I think your conclusion is correct but some of your analyis is a bit off. JPMorgan (and a syndicate of creditors whom they represented) was actually paid out $1.5 billion in the bankruptcy due to their position as a secured creditor. This money actually came from the federal government's injection of capital into the bankruptcy estate. Like you said, if they were instead treated as an unsecured creditor, they would have received very little if anything. Of course, this is the way it should be: secured creditors get paid a lower rate of interest because they have less default risk.

Based on some sort of clerical error (it was actually on the part of a law firm that Simpson contracted out to), the unsecured creditors are trying to claim that JPM should have to give that $1.5 billion back. It's not gonna happen.
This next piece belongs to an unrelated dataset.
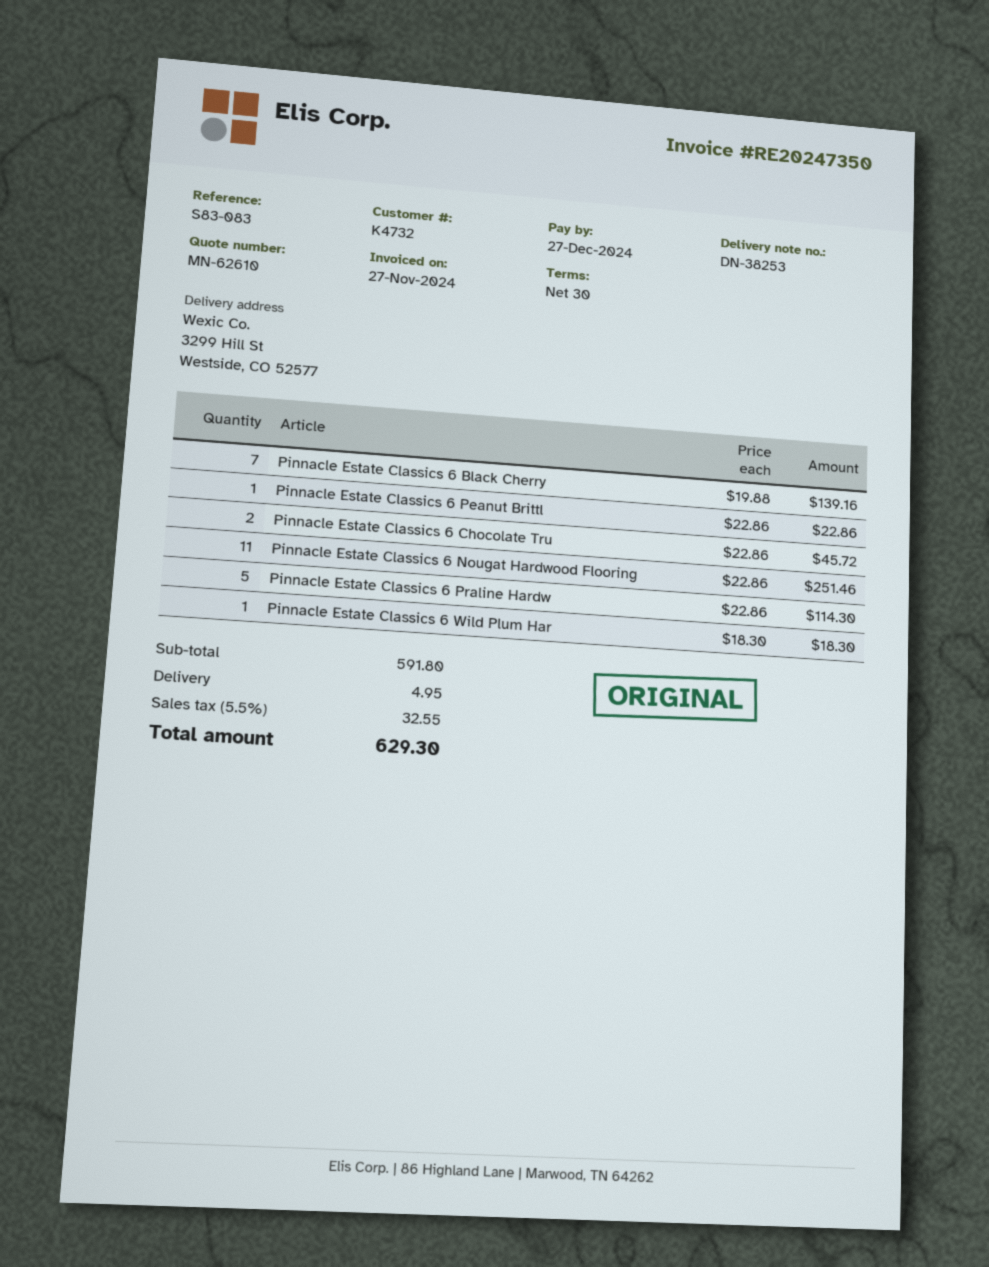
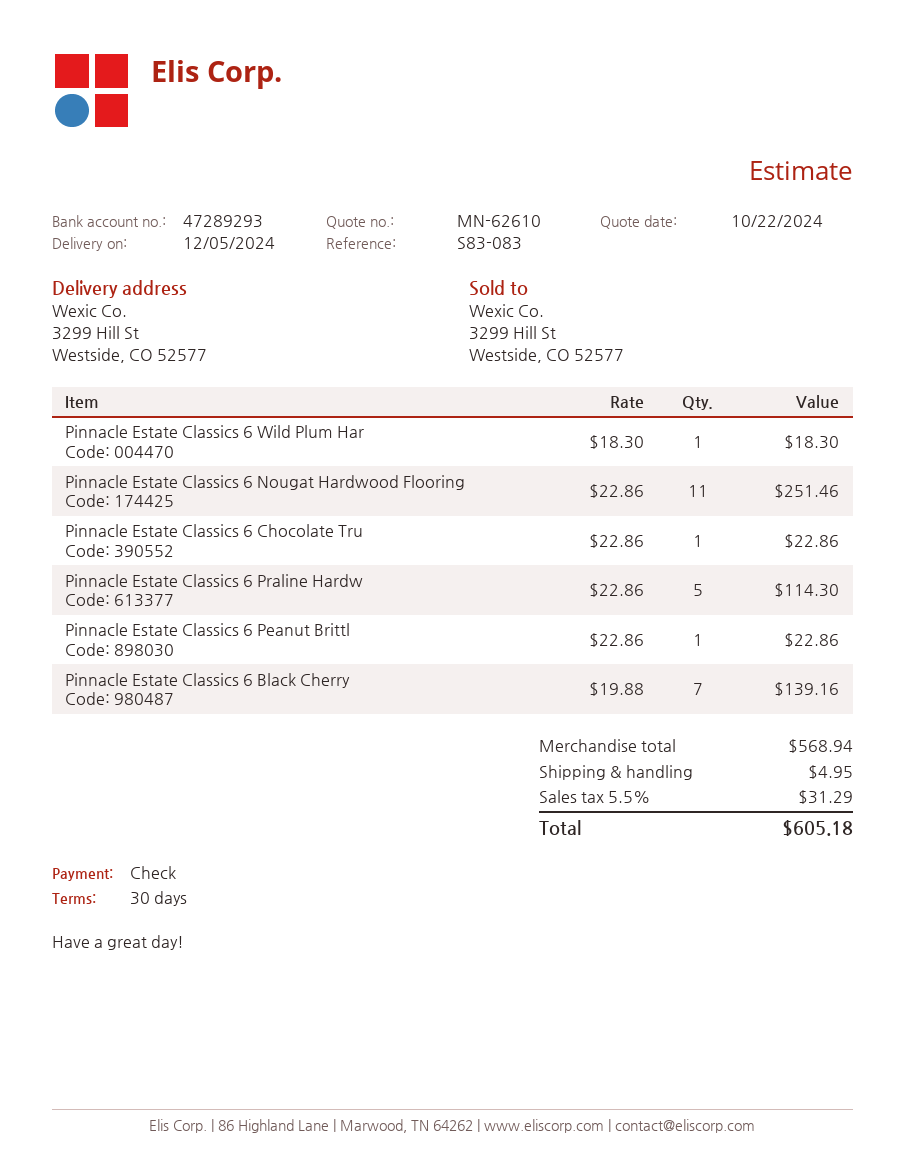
Pinnacle Estate Classics 6 Chocolate Tru: 2 x 22.86 = 45.72 -> 1 x 22.86 = 22.86
subtotal: 591.80 -> 568.94
tax: 5.5% = 32.55 -> 5.5% = 31.29
total: 629.30 -> 605.18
(As a side note, "secured debt" and "securitization" are not the same thing. Secured debt is debt that has some assets or collateral backing it up, like real property. Securitization is the process whereby a group of small fixed income loans, like home mortgages, are pooled together and divided up into bigger fixed income securities of varying risk levels, which have names like "collateralized debt obligations (CDOs).")

Re: Will Malpractice Bring Down Simpson Thacher?

Posted: Sat Jul 02, 2011 2:48 pm
by thesealocust
Thanks much Bronte. I still remember the day I realized the classes "secured transactions" and "securities regulation" weren't the same :lol: Obviously I'm still putting the pieces together.

Re: Will Malpractice Bring Down Simpson Thacher?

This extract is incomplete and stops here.